We seek candidates who know Computational Linguistics and Linear Algebra, as well as programming. A knowledge of category theory is encouraged, but not required. The project will be co-supervised by Dimitri Kartsaklis, who has performed the previous term-classification tasks, Mehrnoosh Sadrzadeh and Bob Coecke. The outcome may be considered for publication in a peer-reviewed conference or journal.

References:

  • Coecke, B., Sadrzadeh, M., and Clark, S. (2010). Mathematical Foundations for Distributed Compositional Model of Meaning. Lambek Festschrift. Linguistic Analysis, 36:345–384.
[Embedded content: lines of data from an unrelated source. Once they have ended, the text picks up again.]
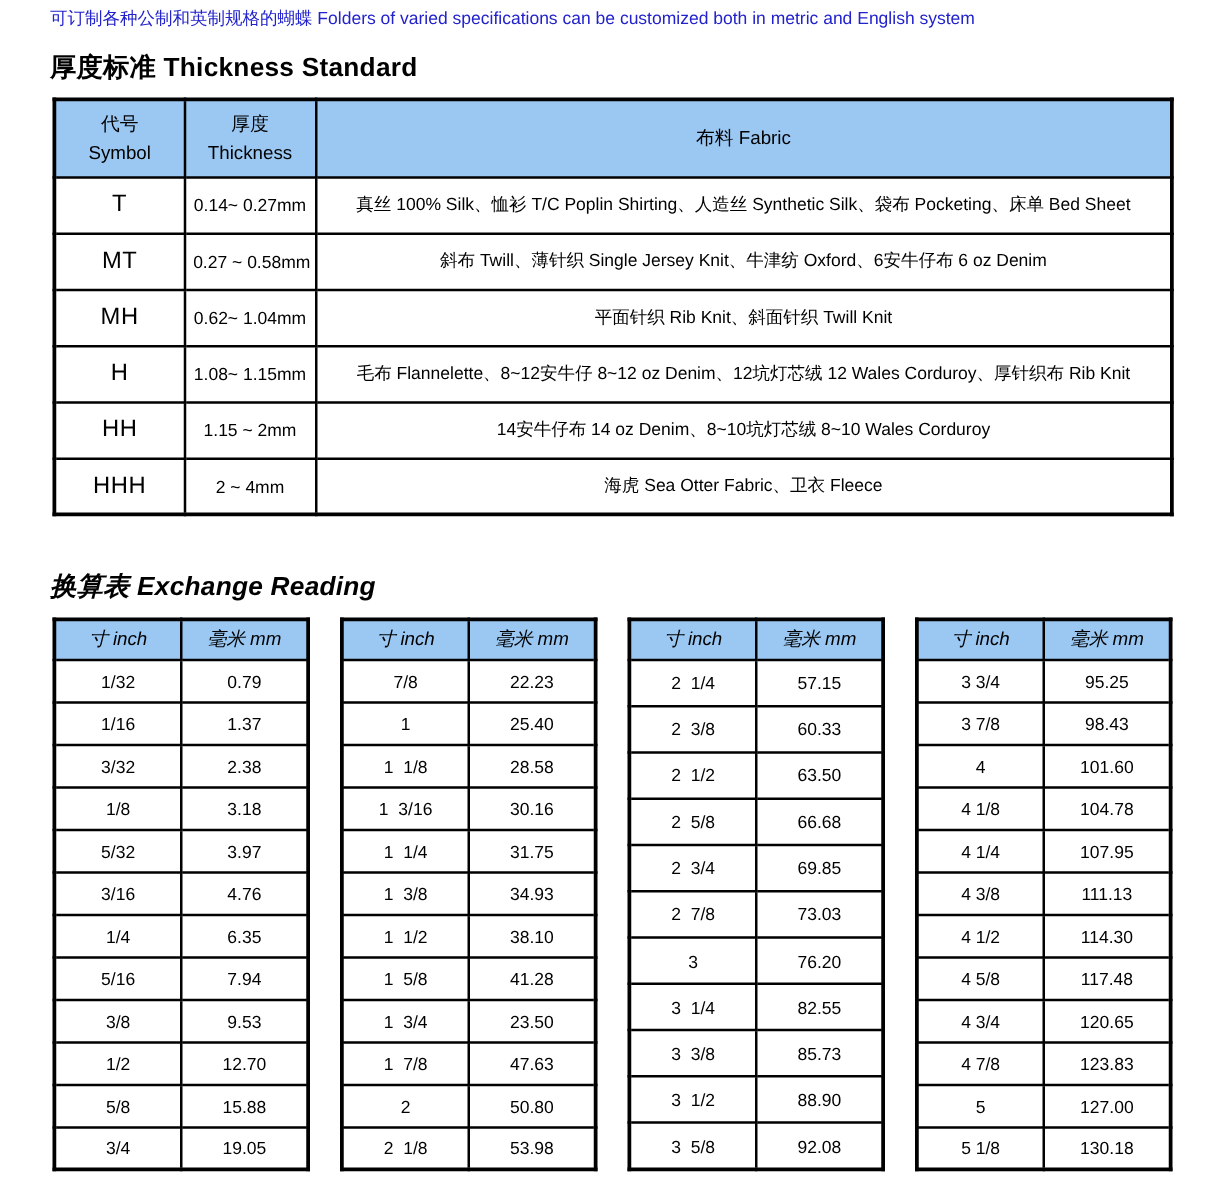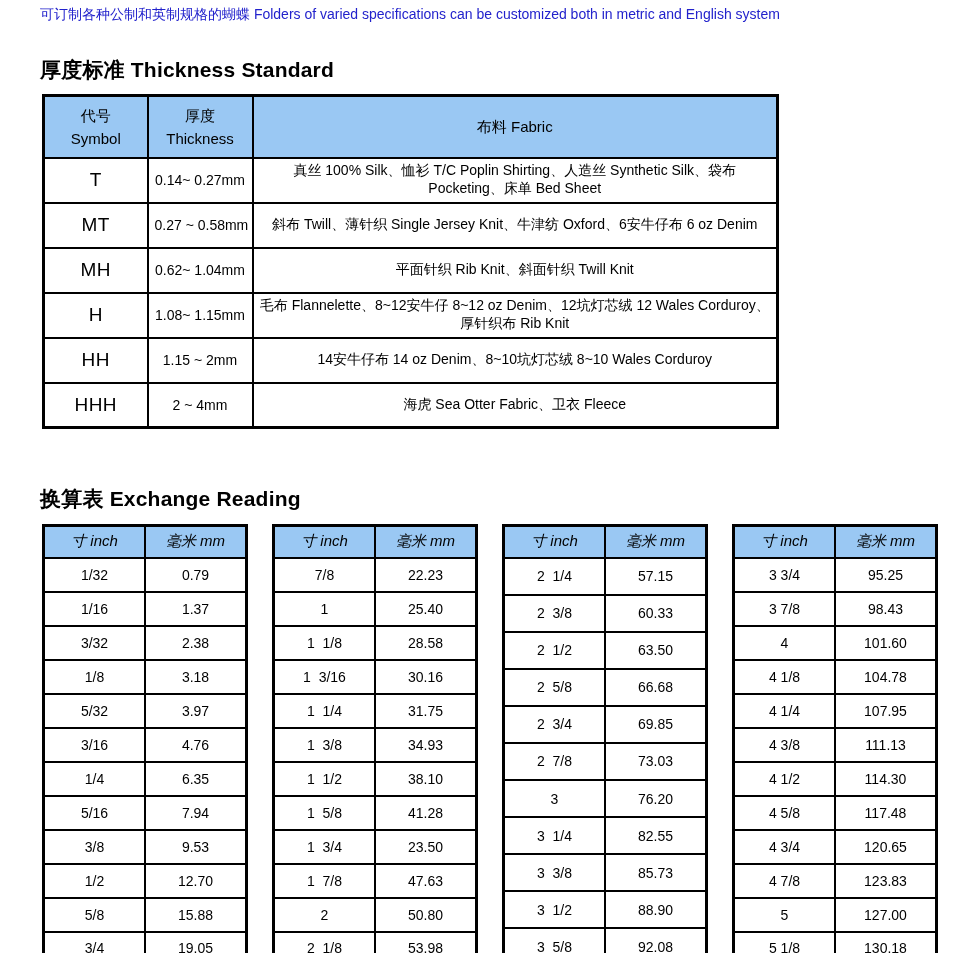--- a/index.html
+++ b/index.html
@@ -28,7 +28,7 @@
     margin: 0 0 0 40px;
     letter-spacing: 0.2px;
   }
-  .heading-thickness { margin-top: 32px; }
+  .heading-thickness { margin-top: 16px; }
   .heading-exchange  { margin-top: 56px; }
 
   

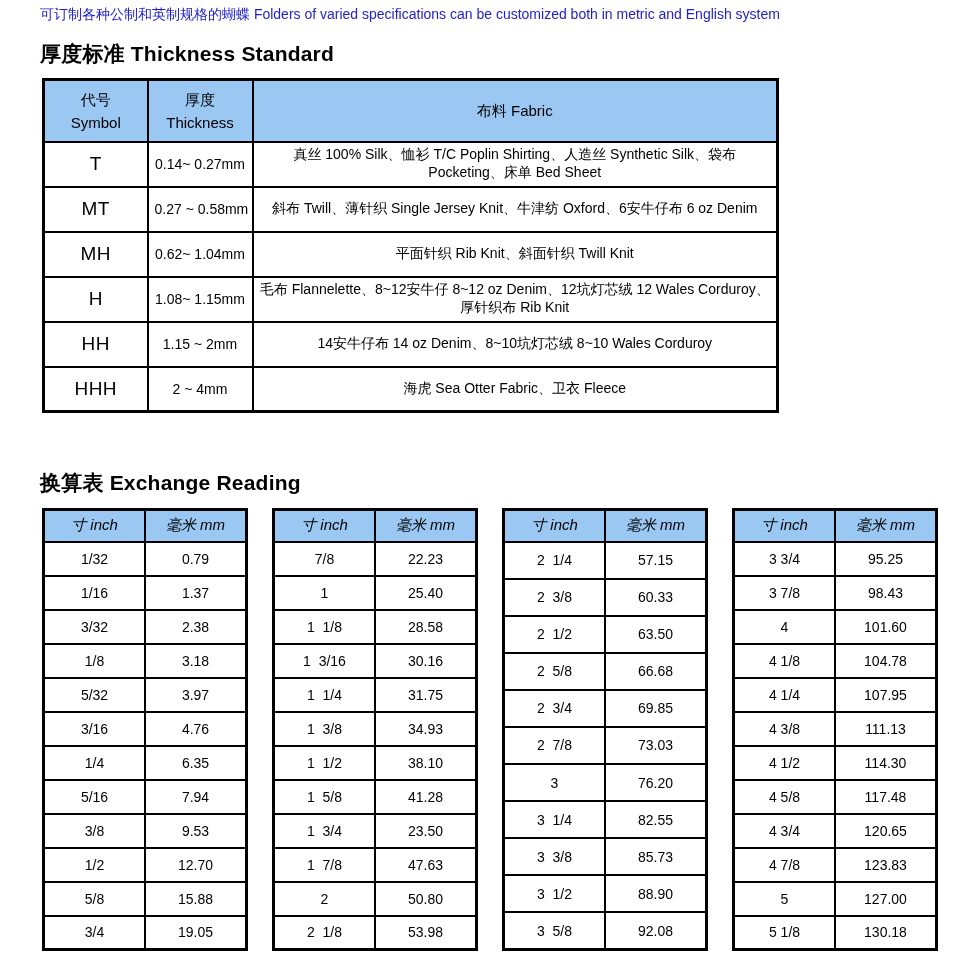--- a/index.html
+++ b/index.html
@@ -35,7 +35,7 @@
   table.thk-table {
     border-collapse: collapse;
     table-layout: fixed;
-    width: 737px;
+    width: 897px;
     margin: 10px 0 0 42px;
     border: 3px solid var(--border);
   }

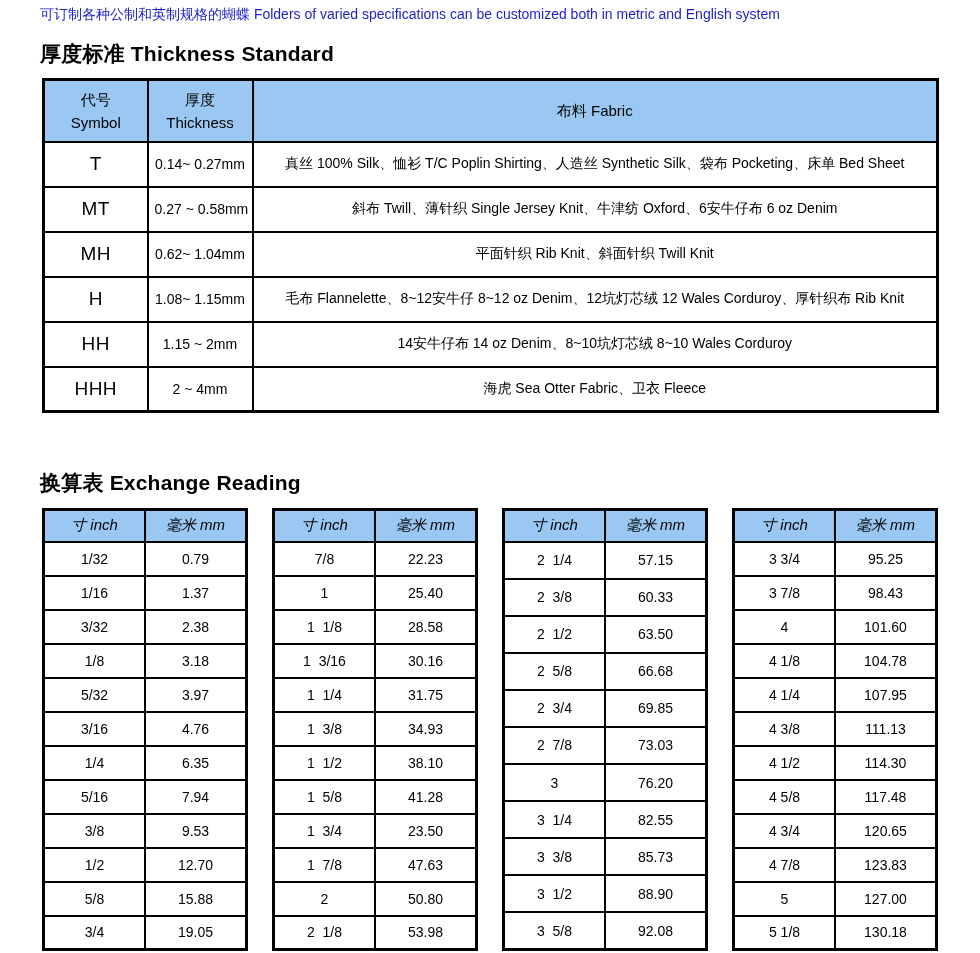--- a/index.html
+++ b/index.html
@@ -29,7 +29,7 @@
     letter-spacing: 0.2px;
   }
   .heading-thickness { margin-top: 16px; }
-  .heading-exchange  { margin-top: 56px; }
+  .heading-exchange  { margin-top: 42px; font-style: italic; }
 
   
   table.thk-table {

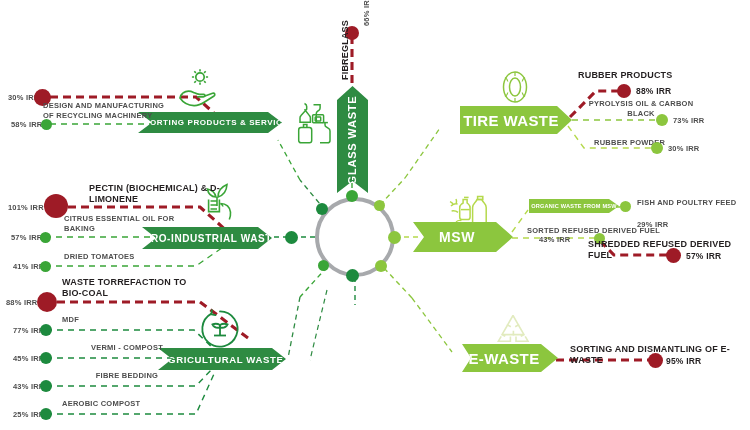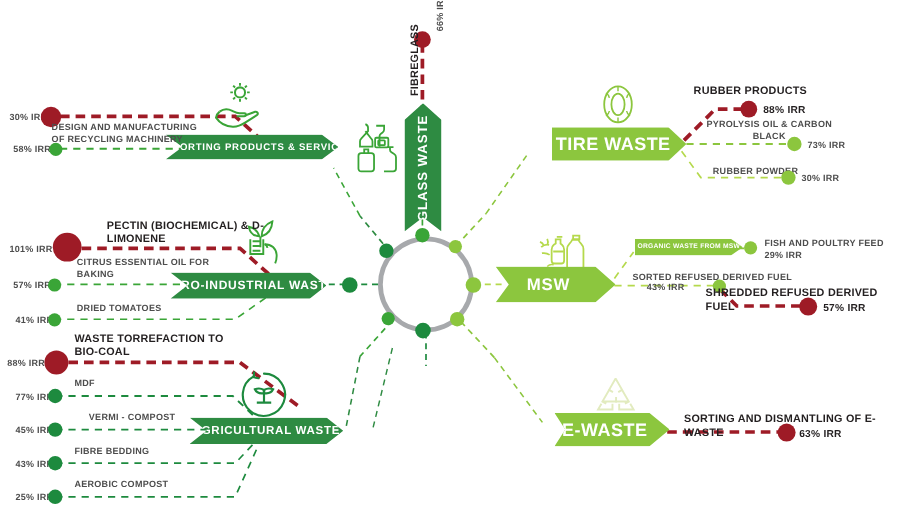--- a/index.html
+++ b/index.html
@@ -252,7 +252,7 @@
   </div>
   <div class="dot lime" style="left:620px;top:201px;width:11px;height:11px;"></div>
   <div class="leaf-label" style="left:637px;top:198px;width:130px;">FISH AND POULTRY FEED</div>
-  <div class="irr" style="left:637px;top:208px;">29% IRR</div>
+  <div class="irr" style="left:637px;top:220px;">29% IRR</div>
   <div class="leaf-label" style="left:527px;top:226px;width:180px;">SORTED REFUSED DERIVED FUEL</div>
   <div class="dot lime" style="left:594px;top:233px;width:11px;height:11px;"></div>
   <div class="irr" style="left:539px;top:235px;">43% IRR</div>

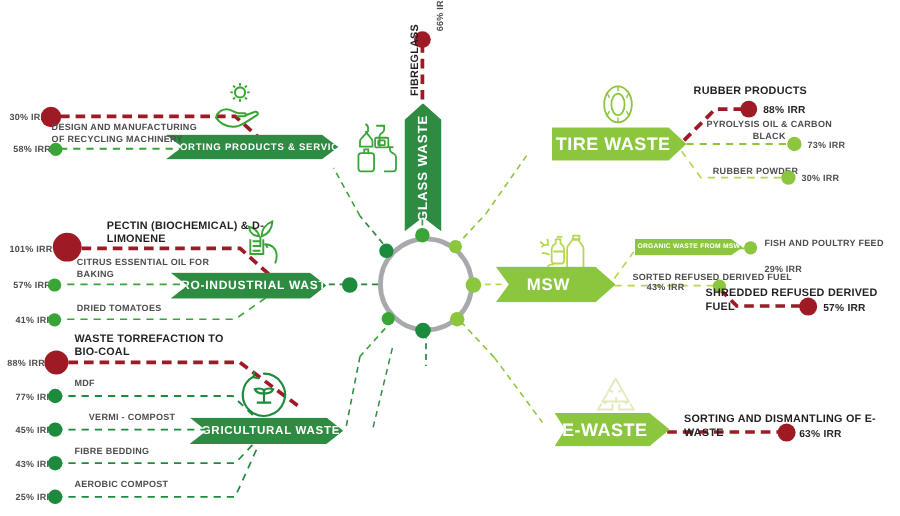--- a/index.html
+++ b/index.html
@@ -182,7 +182,7 @@
   <div class="leaf-label" style="left:62px;top:315px;width:130px;">MDF</div>
   <div class="irr" style="left:13px;top:354px;">45% IRR</div>
   <div class="dot green-d" style="left:40px;top:352px;width:12px;height:12px;"></div>
-  <div class="leaf-label" style="left:74px;top:343px;width:130px;">VERMI - COMPOST</div>
+  <div class="leaf-label" style="left:62px;top:343px;width:130px;text-align:center;">VERMI - COMPOST</div>
   <div class="irr" style="left:13px;top:382px;">43% IRR</div>
   <div class="dot green-d" style="left:40px;top:380px;width:12px;height:12px;"></div>
   <div class="leaf-label" style="left:62px;top:371px;width:130px;">FIBRE BEDDING</div>

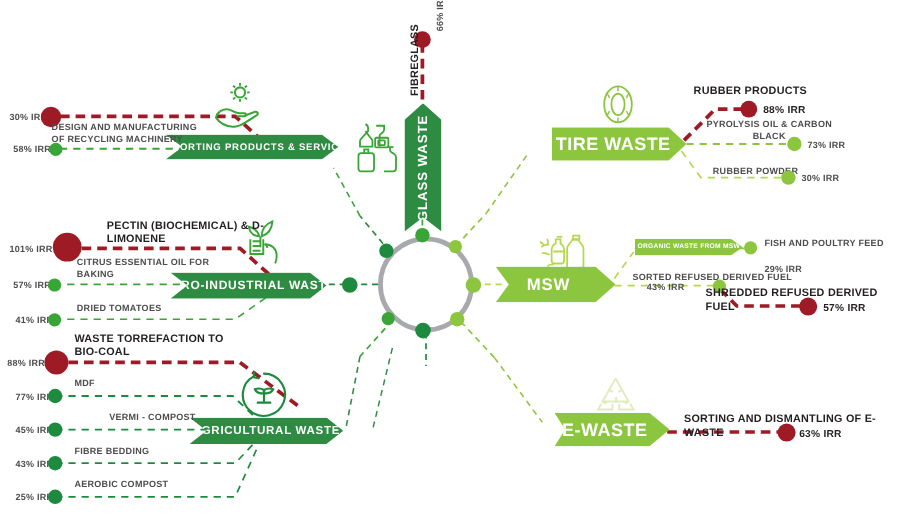--- a/index.html
+++ b/index.html
@@ -274,7 +274,7 @@
   </div>
   <div class="leaf-label big" style="left:570px;top:344px;width:190px;">SORTING AND DISMANTLING OF E-WASTE</div>
   <div class="dot red" style="left:648px;top:353px;width:15px;height:15px;"></div>
-  <div class="irr big" style="left:666px;top:356px;">63% IRR</div>
+  <div class="irr big" style="left:666px;top:356px;">95% IRR</div>
 
 </div>
 

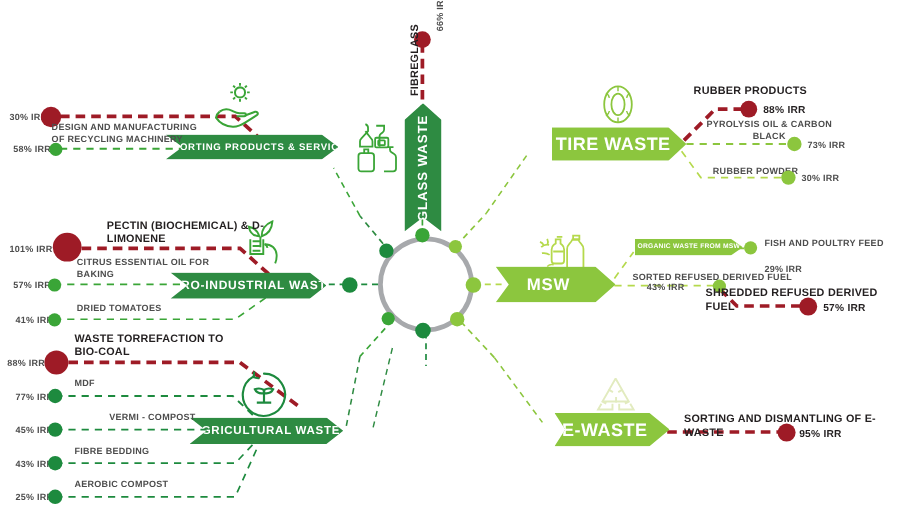--- a/index.html
+++ b/index.html
@@ -185,7 +185,7 @@
   <div class="leaf-label" style="left:62px;top:343px;width:130px;text-align:center;">VERMI - COMPOST</div>
   <div class="irr" style="left:13px;top:382px;">43% IRR</div>
   <div class="dot green-d" style="left:40px;top:380px;width:12px;height:12px;"></div>
-  <div class="leaf-label" style="left:62px;top:371px;width:130px;">FIBRE BEDDING</div>
+  <div class="leaf-label" style="left:62px;top:371px;width:130px;text-align:center;">FIBRE BEDDING</div>
   <div class="irr" style="left:13px;top:410px;">25% IRR</div>
   <div class="dot green-d" style="left:40px;top:408px;width:12px;height:12px;"></div>
   <div class="leaf-label" style="left:62px;top:399px;width:130px;">AEROBIC COMPOST</div>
  • Grefenstette, E. and Sadrzadeh, M. (2011). Experimental Support for a Categorical Compositional Distributional Model of Meaning. In Proceedings of the 2011 Conference on Empirical Methods in Natural Language Processing (EMNLP).
  • Kartsaklis, D., Sadrzadeh, M., and Pulman, S. (2012). A Unified Sentence Space for Categorical Distributional-Compositional semantics: Theory and experiments. In Proceedings of 24th International Conference on Computational Linguistics (COLING 2012)
  • Sadrzadeh, M., Clark, S., and Coecke, B. (2013). The Frobenius anatomy of word meanings I: Subject and object relative pronouns. Journal of Logic and Computation, Advance Access.
  • Kartsaklis, D. and Sadrzadeh, M. (2013). Prior Disambiguation of Word Tensors for Constructing Sentence Vectors. In Proceedings of the 2013 Conference on Empirical Methods in Natural Language Processing (EMNLP).